--- SUPPLIED MATERIAL Enclosed Below ---

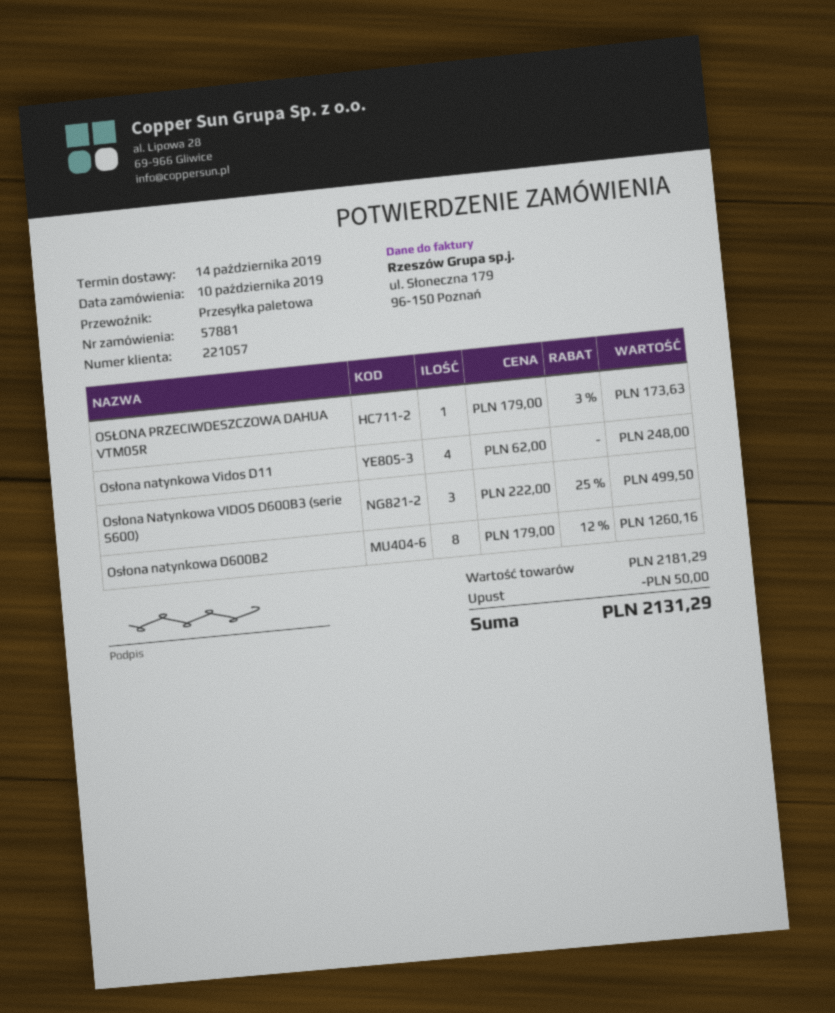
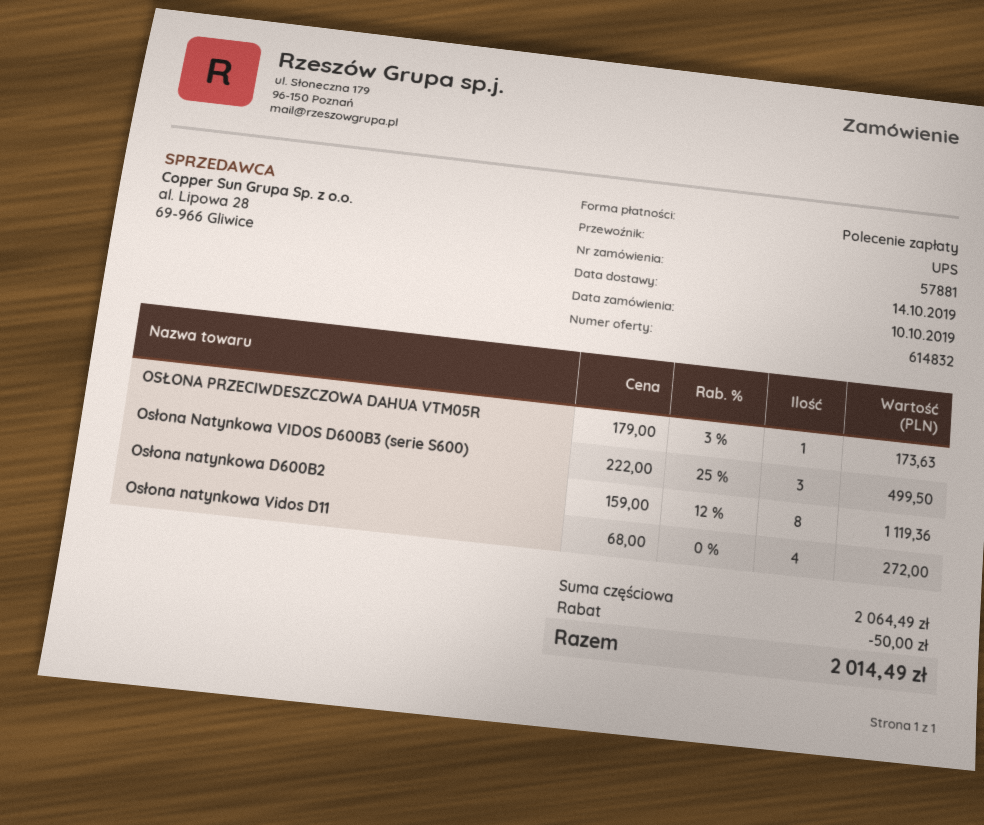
shipping method: pallet freight -> UPS
Osłona natynkowa Vidos D11: 4 x 62.00 = 248.00 -> 4 x 68.00 = 272.00
Osłona natynkowa D600B2: 8 x 179.00 - 12% = 1260.16 -> 8 x 159.00 - 12% = 1119.36
subtotal: 2181.29 -> 2064.49
total: 2131.29 -> 2014.49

--- End of Enclosed SUPPLIED MATERIAL ---

#### GOAL OF THE EXERCISE
Lines containing the string "natynkowa" in the entries above should be counted. State that number alone.

#### TASK SOLUTION
2